Data to use -

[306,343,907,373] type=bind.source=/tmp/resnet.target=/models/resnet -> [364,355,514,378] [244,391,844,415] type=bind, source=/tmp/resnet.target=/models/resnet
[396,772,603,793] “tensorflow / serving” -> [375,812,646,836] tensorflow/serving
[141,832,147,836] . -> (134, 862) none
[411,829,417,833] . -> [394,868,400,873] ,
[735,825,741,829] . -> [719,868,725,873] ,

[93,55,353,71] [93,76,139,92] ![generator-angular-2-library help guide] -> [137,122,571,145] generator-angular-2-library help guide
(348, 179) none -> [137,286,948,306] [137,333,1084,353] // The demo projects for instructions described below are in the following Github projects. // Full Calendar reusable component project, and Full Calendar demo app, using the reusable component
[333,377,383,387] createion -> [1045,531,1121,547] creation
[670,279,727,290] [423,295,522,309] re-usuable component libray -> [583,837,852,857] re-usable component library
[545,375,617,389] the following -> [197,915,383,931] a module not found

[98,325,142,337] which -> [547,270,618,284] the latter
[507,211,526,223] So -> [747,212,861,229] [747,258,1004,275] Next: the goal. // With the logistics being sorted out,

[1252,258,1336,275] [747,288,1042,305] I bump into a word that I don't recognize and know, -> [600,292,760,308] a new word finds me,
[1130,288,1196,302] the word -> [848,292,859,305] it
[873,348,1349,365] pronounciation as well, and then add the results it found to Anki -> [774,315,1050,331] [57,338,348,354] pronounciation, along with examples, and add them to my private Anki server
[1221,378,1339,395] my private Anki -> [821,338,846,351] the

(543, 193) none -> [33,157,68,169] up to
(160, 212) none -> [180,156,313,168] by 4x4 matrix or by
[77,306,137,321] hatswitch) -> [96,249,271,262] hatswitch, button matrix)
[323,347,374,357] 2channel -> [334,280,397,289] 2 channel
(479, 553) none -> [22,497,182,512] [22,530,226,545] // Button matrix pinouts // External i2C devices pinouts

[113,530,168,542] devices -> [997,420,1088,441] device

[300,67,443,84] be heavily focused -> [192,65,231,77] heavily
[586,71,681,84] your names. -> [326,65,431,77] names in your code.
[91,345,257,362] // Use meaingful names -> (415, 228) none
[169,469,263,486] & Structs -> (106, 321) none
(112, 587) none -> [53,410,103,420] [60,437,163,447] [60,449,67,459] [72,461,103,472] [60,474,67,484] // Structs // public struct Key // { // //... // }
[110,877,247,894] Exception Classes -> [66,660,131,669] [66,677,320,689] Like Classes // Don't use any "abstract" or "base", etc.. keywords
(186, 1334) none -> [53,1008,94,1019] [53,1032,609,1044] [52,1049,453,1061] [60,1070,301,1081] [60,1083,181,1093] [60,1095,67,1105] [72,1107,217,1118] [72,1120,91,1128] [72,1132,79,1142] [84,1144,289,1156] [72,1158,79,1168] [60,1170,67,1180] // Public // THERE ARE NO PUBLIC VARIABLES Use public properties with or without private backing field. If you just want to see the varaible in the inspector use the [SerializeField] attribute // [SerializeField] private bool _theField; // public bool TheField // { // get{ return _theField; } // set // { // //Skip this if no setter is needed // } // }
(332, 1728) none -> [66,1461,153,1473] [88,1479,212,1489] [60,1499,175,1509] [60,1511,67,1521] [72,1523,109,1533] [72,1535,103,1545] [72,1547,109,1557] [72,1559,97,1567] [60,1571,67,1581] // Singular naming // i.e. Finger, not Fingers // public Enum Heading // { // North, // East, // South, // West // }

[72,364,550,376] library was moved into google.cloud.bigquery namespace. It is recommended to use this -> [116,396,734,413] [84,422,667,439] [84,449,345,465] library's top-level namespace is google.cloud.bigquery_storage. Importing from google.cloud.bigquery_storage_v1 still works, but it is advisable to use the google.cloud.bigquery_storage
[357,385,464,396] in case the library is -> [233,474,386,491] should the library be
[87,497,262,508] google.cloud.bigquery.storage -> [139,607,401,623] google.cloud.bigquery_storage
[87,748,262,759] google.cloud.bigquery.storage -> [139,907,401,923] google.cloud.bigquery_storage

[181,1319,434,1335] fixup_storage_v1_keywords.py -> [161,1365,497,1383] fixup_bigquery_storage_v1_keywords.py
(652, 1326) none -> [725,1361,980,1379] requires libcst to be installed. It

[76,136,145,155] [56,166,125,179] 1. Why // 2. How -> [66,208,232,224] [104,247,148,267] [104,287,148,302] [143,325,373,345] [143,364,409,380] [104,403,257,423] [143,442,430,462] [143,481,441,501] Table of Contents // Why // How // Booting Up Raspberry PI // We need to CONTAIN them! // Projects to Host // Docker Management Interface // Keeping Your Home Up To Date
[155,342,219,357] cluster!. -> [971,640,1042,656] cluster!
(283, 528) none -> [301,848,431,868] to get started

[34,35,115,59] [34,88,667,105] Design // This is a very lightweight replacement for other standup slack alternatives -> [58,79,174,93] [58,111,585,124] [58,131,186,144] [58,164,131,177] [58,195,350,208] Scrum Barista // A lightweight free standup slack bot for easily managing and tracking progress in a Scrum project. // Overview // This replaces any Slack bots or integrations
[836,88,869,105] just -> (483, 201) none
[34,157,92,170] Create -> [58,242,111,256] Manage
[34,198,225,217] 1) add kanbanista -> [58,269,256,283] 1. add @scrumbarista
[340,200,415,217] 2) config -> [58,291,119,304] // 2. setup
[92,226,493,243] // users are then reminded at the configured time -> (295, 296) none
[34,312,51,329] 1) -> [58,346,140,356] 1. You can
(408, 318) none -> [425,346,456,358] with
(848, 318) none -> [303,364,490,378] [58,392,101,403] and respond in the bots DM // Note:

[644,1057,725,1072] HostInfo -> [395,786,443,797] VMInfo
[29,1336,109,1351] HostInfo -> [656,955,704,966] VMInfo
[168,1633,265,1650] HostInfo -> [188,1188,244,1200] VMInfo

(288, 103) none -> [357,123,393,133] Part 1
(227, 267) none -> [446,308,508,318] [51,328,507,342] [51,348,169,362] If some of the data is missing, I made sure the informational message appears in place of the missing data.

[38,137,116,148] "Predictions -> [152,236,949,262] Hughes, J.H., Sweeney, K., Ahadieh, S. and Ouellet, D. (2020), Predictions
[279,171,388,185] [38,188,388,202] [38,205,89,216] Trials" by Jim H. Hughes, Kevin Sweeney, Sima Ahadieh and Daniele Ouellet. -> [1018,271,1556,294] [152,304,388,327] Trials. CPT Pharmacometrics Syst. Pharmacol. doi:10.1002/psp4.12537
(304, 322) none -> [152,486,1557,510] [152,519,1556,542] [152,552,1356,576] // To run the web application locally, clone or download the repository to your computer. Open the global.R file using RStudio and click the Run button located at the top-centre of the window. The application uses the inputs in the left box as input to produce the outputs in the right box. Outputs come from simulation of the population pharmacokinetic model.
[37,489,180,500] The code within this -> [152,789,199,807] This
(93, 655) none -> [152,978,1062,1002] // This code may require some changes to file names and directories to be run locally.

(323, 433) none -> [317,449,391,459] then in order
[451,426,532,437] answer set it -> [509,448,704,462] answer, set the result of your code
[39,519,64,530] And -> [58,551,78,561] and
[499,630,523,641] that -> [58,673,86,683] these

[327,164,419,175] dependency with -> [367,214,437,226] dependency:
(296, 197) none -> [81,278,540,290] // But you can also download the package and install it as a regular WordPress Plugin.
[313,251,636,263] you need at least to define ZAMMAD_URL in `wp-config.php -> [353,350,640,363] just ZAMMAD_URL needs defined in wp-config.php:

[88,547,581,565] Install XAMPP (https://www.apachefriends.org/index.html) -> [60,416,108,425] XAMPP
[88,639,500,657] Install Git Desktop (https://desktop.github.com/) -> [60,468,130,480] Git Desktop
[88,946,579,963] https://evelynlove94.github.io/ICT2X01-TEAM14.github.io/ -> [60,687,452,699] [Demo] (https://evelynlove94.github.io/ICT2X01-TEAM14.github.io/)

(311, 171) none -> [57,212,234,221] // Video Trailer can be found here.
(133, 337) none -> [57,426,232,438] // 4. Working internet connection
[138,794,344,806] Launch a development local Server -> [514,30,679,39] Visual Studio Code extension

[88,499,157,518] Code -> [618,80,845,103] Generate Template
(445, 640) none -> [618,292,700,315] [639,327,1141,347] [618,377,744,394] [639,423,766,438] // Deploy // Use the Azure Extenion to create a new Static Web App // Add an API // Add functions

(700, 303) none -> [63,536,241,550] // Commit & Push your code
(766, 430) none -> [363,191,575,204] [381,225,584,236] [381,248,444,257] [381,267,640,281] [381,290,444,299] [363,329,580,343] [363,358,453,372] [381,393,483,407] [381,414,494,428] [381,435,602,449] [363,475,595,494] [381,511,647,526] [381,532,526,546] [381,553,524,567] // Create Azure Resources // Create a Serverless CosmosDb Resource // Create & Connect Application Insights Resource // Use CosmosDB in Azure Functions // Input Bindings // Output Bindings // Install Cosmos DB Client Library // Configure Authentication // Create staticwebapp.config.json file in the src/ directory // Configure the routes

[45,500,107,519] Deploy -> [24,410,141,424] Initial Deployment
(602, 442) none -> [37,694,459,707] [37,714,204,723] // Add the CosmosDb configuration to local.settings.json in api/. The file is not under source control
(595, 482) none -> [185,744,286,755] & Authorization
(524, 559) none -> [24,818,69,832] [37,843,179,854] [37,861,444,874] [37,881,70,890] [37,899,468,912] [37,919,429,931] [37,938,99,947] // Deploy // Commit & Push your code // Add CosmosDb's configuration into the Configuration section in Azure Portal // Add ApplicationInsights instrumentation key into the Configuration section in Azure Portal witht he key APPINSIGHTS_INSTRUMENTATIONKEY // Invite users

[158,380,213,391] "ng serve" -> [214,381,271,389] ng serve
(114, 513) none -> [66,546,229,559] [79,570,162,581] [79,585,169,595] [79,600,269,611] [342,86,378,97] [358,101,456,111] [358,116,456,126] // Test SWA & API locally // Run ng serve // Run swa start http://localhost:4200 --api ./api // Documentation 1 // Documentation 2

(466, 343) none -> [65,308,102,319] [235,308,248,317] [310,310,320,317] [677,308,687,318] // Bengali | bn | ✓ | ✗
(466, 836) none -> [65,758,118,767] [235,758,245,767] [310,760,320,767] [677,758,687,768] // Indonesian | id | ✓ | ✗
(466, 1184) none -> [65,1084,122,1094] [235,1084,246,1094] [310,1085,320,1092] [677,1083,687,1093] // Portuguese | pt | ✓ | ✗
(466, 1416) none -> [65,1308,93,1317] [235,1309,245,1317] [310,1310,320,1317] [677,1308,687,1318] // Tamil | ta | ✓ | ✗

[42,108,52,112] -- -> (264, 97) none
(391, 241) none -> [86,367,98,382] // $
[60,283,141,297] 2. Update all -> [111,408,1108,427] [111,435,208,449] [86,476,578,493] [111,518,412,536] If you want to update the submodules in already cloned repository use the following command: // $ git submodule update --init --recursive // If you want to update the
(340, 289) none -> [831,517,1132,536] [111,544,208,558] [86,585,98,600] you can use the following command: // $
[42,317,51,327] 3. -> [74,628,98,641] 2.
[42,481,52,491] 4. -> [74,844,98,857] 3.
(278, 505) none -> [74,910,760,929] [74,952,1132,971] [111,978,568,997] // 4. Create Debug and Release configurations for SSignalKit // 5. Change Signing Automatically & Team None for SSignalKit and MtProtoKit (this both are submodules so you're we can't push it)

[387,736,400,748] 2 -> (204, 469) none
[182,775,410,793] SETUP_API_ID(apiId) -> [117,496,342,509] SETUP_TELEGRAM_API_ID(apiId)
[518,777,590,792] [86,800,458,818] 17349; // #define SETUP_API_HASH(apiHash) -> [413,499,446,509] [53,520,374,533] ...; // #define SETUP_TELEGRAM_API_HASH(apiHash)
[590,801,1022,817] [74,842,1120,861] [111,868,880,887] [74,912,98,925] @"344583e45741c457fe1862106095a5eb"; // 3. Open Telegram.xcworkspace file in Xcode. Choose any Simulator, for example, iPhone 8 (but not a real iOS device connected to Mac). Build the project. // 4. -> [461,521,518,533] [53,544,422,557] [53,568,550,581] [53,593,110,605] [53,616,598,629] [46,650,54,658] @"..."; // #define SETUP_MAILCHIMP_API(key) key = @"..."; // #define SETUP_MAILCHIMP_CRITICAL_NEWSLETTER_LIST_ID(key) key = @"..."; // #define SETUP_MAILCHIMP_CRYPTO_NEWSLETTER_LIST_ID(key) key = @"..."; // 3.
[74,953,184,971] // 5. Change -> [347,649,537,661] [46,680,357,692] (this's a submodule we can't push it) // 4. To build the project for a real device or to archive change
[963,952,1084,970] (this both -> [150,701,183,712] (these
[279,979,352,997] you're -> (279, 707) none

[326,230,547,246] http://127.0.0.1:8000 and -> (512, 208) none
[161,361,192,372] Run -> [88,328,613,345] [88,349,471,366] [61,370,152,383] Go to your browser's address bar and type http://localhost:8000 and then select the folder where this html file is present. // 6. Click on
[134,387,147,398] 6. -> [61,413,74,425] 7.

Aim of the exercise -
Which lines of the records above hold the word "both"? Copy each of them.

Written reply -
(278, 505) none -> [74,910,760,929] [74,952,1132,971] [111,978,568,997] // 4. Create Debug and Release configurations for SSignalKit // 5. Change Signing Automatically & Team None for SSignalKit and MtProtoKit (this both are submodules so you're we can't push it)
[963,952,1084,970] (this both -> [150,701,183,712] (these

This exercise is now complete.